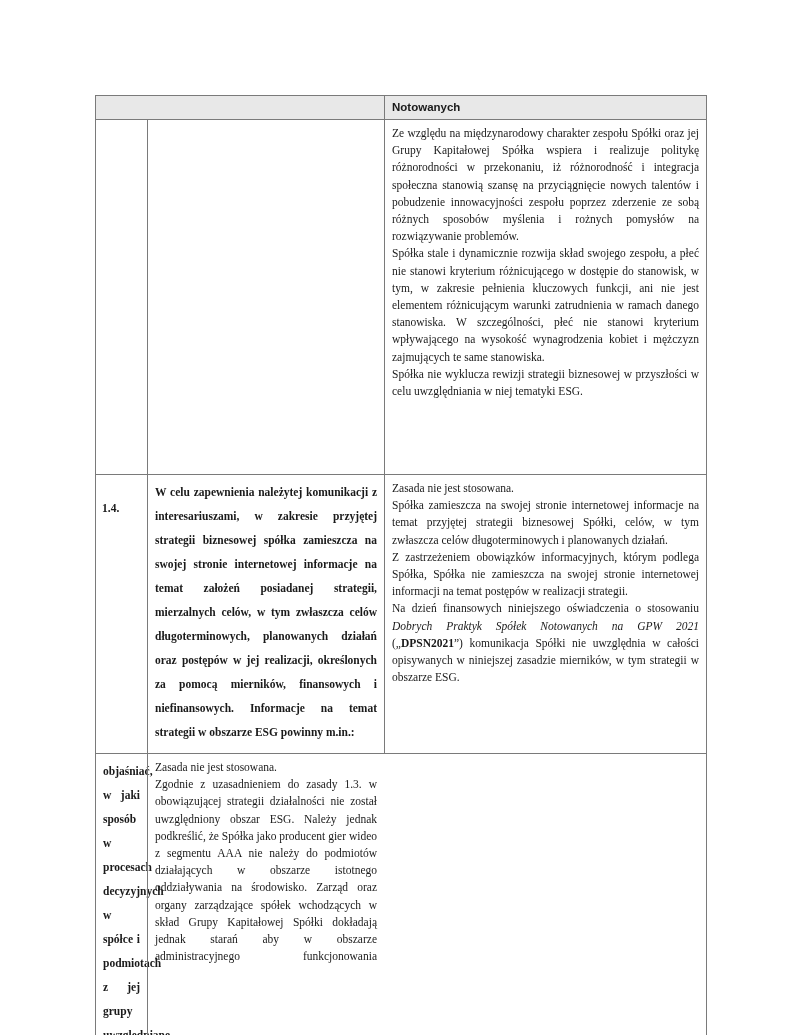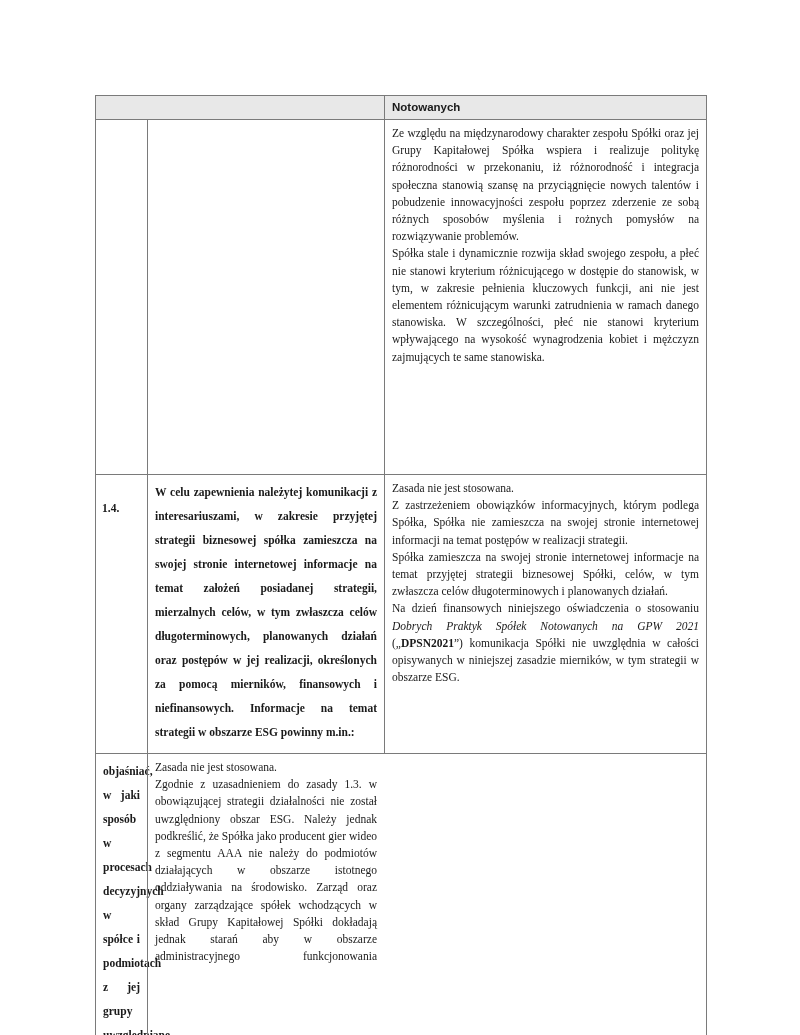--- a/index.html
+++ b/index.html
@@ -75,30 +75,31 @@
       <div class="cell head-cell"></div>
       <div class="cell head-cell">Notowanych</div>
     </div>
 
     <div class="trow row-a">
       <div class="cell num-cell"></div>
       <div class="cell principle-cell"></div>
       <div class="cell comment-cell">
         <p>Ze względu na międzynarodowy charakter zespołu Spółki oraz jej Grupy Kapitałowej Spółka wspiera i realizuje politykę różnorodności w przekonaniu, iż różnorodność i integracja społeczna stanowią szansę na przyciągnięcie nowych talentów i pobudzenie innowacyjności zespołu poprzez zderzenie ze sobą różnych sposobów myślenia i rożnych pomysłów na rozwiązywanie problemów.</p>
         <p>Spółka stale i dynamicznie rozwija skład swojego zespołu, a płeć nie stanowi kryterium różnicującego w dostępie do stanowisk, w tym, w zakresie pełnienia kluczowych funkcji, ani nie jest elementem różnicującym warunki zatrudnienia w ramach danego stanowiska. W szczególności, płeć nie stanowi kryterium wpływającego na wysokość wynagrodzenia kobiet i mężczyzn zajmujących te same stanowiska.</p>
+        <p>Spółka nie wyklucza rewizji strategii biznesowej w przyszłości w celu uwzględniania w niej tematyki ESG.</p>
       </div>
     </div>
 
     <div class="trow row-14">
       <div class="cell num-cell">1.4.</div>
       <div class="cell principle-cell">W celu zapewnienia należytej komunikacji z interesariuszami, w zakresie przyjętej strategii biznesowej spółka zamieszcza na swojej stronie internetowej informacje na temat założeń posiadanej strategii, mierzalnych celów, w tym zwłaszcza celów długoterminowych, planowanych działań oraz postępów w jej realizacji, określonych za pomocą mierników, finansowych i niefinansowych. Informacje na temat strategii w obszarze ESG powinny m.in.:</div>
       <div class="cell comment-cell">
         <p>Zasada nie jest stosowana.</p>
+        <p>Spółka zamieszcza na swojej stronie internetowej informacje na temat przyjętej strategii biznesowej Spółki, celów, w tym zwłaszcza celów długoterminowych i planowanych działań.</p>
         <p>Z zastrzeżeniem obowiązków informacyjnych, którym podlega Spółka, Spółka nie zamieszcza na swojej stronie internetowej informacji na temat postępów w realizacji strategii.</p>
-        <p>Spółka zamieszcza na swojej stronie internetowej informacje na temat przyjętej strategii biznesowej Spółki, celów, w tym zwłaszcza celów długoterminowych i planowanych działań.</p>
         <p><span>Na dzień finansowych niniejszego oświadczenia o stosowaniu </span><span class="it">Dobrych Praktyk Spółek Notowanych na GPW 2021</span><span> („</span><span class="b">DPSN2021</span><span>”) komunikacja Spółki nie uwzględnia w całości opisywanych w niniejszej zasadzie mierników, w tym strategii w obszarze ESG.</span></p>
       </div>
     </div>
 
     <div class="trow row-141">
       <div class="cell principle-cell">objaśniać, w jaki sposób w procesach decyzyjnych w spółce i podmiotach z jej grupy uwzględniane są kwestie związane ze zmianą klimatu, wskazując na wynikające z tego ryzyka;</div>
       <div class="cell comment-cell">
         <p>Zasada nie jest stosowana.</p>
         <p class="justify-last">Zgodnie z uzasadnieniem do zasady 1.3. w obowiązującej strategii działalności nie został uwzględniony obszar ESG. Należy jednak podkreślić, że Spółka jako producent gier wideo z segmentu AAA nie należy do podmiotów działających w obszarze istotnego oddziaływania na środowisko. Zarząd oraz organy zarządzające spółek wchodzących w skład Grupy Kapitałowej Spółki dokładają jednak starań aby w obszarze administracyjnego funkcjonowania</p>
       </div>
——
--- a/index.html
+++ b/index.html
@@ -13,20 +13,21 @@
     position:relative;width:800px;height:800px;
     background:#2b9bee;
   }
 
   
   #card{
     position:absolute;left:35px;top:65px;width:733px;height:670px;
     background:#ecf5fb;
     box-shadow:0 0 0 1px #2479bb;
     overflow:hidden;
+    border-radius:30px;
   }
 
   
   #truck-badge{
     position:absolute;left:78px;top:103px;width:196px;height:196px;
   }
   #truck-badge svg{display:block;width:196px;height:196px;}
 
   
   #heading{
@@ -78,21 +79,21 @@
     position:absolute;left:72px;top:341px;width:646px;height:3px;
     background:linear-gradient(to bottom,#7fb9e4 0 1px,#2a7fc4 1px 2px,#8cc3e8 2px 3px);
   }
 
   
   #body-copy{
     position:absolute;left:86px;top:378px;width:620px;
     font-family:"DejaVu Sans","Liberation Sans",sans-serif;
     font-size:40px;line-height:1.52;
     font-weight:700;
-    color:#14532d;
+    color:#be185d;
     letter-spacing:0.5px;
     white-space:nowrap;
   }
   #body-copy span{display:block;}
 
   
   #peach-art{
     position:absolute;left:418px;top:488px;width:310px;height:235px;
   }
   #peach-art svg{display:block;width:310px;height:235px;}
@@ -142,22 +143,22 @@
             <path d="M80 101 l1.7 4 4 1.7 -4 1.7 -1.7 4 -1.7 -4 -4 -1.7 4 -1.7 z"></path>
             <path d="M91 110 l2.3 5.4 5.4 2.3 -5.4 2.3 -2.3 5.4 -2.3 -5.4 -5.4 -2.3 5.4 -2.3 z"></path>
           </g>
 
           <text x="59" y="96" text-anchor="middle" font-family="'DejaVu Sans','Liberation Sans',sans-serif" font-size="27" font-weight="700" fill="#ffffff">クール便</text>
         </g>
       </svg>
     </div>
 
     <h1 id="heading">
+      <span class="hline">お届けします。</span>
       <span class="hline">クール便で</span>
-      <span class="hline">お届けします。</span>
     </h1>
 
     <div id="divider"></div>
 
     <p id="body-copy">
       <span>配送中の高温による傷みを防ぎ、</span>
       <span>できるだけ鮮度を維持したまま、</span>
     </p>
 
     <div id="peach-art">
——
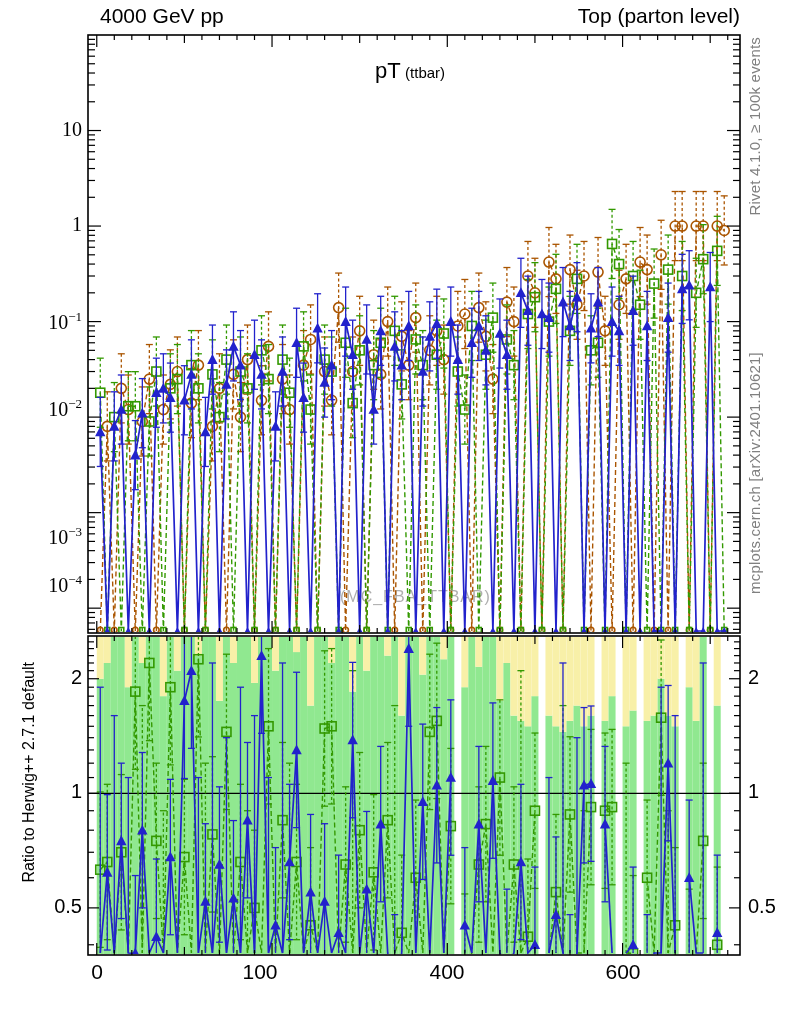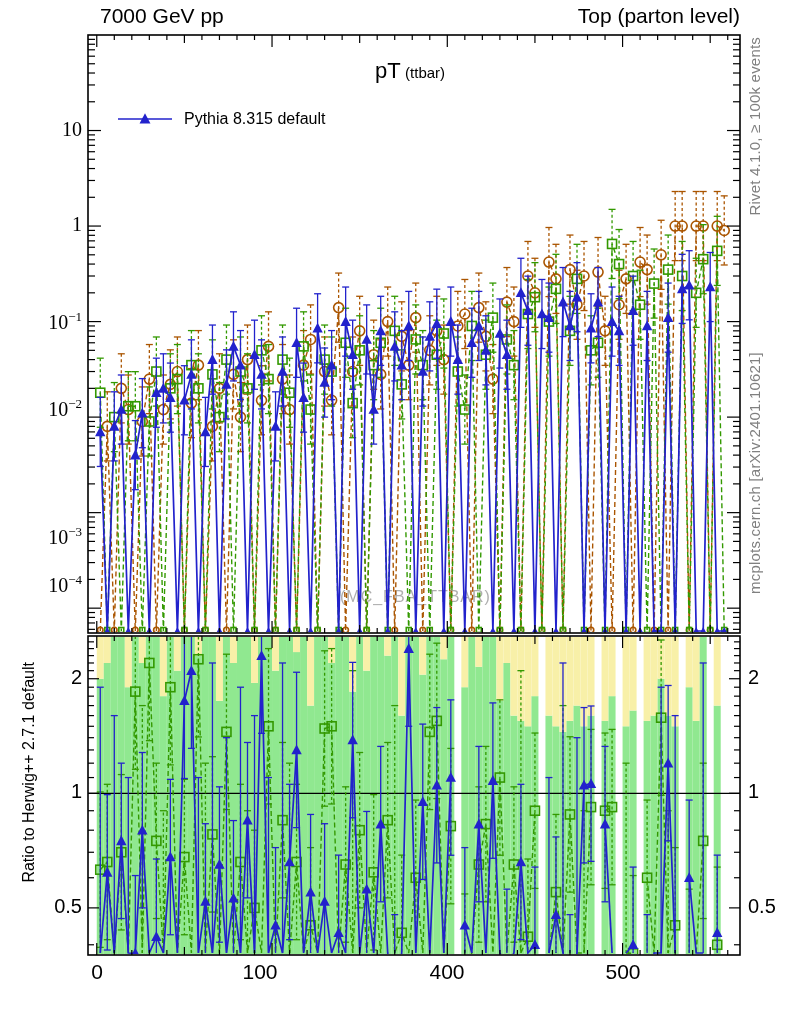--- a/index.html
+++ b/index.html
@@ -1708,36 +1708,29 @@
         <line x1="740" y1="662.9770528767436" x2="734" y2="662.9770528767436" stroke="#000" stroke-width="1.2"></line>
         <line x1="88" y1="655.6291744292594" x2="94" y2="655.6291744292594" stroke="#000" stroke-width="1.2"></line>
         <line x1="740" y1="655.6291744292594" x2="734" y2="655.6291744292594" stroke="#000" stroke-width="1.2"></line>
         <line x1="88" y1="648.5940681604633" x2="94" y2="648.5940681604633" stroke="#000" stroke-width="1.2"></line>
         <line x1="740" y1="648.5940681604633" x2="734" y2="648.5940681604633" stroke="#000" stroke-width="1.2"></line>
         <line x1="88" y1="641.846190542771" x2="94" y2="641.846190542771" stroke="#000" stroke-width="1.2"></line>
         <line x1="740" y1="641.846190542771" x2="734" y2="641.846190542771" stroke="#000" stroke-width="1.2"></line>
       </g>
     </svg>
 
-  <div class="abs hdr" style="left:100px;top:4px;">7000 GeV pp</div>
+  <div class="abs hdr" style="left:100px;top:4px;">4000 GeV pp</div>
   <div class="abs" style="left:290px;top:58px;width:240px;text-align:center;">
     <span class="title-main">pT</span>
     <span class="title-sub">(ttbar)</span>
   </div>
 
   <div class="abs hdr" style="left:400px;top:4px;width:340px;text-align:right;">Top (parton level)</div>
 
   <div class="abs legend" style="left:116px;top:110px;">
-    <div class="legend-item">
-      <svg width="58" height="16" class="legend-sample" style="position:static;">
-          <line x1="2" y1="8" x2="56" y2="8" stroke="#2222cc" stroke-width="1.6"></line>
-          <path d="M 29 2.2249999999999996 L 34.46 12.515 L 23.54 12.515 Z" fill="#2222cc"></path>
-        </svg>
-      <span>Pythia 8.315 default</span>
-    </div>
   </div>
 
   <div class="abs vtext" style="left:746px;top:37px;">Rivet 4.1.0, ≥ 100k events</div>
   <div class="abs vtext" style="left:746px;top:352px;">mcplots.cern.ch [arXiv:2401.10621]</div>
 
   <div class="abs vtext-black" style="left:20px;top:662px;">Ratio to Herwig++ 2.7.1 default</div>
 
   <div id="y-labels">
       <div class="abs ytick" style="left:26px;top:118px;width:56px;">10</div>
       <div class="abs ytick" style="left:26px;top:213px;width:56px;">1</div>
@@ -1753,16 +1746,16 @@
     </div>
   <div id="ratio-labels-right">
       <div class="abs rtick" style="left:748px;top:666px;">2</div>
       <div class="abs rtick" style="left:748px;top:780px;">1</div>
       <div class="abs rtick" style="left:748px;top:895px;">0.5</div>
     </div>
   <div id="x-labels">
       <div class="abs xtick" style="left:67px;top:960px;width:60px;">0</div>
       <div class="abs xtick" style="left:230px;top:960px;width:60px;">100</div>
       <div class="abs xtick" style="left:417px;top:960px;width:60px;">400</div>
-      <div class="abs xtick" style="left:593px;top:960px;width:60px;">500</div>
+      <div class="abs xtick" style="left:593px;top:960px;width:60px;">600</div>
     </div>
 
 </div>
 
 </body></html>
——
:: What is needed ::
In the material above, find every line that has the string "お届けします" and pull those lines out.

:: Solved problem ::
+      <span class="hline">お届けします。</span>
-      <span class="hline">お届けします。</span>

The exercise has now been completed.